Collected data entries
=======

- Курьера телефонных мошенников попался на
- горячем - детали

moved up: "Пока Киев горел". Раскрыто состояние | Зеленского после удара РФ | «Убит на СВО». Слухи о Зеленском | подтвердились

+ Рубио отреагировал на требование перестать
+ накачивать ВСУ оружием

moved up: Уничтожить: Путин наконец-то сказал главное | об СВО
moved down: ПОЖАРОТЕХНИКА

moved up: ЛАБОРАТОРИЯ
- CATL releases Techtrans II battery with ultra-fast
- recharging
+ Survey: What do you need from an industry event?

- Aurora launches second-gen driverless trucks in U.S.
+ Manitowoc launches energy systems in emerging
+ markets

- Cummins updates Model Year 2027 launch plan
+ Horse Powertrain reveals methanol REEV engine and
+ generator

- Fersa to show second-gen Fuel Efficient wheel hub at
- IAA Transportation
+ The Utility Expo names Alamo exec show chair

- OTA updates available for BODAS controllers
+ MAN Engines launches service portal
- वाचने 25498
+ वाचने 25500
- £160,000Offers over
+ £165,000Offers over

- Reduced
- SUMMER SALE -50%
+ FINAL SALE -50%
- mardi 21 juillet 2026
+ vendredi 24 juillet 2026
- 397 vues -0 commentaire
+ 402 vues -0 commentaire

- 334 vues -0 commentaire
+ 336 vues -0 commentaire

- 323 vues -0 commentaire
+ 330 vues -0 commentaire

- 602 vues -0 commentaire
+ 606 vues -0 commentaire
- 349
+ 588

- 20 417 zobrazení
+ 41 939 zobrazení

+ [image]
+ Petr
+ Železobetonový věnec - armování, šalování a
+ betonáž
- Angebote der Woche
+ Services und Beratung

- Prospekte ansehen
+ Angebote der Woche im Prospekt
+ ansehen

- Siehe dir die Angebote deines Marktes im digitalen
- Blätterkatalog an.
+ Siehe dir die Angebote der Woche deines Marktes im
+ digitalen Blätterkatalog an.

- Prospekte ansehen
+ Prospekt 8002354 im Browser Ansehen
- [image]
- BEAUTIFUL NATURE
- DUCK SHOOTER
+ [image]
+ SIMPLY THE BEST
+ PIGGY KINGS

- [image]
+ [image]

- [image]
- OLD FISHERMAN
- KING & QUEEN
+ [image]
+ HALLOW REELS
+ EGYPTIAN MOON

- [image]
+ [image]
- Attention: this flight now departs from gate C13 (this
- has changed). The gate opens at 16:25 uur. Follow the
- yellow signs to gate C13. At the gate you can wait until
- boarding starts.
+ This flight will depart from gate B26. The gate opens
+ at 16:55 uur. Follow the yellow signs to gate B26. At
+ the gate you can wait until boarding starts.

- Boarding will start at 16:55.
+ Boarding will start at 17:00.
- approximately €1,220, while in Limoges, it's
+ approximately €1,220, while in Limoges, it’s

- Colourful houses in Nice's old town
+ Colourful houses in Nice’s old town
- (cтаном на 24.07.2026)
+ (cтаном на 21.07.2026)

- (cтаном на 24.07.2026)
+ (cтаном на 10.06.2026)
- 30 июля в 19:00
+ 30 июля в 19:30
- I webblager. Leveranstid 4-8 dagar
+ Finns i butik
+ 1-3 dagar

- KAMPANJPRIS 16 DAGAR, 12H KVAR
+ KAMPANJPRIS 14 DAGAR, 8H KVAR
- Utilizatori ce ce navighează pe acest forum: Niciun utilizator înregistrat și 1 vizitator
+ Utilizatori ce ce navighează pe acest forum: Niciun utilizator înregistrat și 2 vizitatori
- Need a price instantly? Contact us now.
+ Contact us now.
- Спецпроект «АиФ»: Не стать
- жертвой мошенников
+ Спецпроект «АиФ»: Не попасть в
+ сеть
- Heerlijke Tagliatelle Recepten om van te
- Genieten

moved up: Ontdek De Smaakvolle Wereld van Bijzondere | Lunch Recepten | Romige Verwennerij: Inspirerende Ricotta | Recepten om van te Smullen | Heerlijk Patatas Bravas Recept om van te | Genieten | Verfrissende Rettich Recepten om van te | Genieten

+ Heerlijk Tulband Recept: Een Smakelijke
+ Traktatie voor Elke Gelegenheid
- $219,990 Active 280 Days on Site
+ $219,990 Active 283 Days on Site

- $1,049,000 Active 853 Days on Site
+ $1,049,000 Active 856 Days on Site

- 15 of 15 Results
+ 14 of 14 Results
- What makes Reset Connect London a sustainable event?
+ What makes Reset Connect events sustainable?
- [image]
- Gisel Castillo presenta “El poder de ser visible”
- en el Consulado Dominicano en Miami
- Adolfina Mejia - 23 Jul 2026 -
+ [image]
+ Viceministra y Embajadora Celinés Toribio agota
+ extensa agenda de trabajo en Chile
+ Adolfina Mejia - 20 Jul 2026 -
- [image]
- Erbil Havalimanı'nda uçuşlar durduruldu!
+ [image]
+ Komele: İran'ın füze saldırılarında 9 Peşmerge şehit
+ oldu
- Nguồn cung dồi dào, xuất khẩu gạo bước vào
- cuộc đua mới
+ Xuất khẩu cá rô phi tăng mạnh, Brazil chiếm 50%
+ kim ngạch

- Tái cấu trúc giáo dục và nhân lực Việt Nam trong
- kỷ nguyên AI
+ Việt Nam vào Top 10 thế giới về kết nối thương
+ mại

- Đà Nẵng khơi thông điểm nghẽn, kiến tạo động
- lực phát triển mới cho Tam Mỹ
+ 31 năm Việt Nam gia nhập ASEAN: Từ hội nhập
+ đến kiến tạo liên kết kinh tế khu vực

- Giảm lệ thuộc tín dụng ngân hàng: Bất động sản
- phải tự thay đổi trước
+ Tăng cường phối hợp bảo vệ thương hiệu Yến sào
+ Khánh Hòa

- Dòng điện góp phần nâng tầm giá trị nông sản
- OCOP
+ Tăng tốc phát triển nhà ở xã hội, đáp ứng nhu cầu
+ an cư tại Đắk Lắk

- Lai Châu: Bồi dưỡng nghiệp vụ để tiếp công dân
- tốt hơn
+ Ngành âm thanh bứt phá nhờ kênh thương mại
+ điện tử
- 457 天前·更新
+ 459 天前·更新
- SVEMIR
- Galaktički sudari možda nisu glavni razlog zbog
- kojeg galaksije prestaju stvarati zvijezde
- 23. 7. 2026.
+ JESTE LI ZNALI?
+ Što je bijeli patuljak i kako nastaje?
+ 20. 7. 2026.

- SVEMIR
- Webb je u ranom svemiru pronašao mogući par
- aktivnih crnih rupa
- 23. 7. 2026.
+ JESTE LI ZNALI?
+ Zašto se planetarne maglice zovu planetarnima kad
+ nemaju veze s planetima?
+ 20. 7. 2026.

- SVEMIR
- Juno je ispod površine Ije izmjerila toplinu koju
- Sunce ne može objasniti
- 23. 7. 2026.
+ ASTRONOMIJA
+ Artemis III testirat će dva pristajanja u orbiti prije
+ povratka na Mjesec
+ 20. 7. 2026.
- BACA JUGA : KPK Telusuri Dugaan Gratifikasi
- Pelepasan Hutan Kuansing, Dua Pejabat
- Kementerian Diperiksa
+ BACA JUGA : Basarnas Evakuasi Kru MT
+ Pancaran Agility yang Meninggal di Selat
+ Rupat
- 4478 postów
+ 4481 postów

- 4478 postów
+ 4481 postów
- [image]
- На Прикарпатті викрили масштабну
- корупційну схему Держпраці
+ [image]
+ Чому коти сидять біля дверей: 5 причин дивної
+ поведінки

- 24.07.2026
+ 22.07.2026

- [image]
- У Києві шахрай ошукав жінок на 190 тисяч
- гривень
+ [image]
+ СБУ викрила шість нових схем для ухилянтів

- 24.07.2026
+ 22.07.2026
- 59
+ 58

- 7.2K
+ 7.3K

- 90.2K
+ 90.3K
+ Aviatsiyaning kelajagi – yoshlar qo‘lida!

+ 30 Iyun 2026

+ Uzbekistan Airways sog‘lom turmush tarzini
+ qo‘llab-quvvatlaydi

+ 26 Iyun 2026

=======

→ **Your instructions**
Return, exactly, the lines from the first line of the records above to the line containing "moved up: ЛАБОРАТОРИЯ", both included.

→ **Solution to this task**
- Курьера телефонных мошенников попался на
- горячем - детали

moved up: "Пока Киев горел". Раскрыто состояние | Зеленского после удара РФ | «Убит на СВО». Слухи о Зеленском | подтвердились

+ Рубио отреагировал на требование перестать
+ накачивать ВСУ оружием

moved up: Уничтожить: Путин наконец-то сказал главное | об СВО
moved down: ПОЖАРОТЕХНИКА

moved up: ЛАБОРАТОРИЯ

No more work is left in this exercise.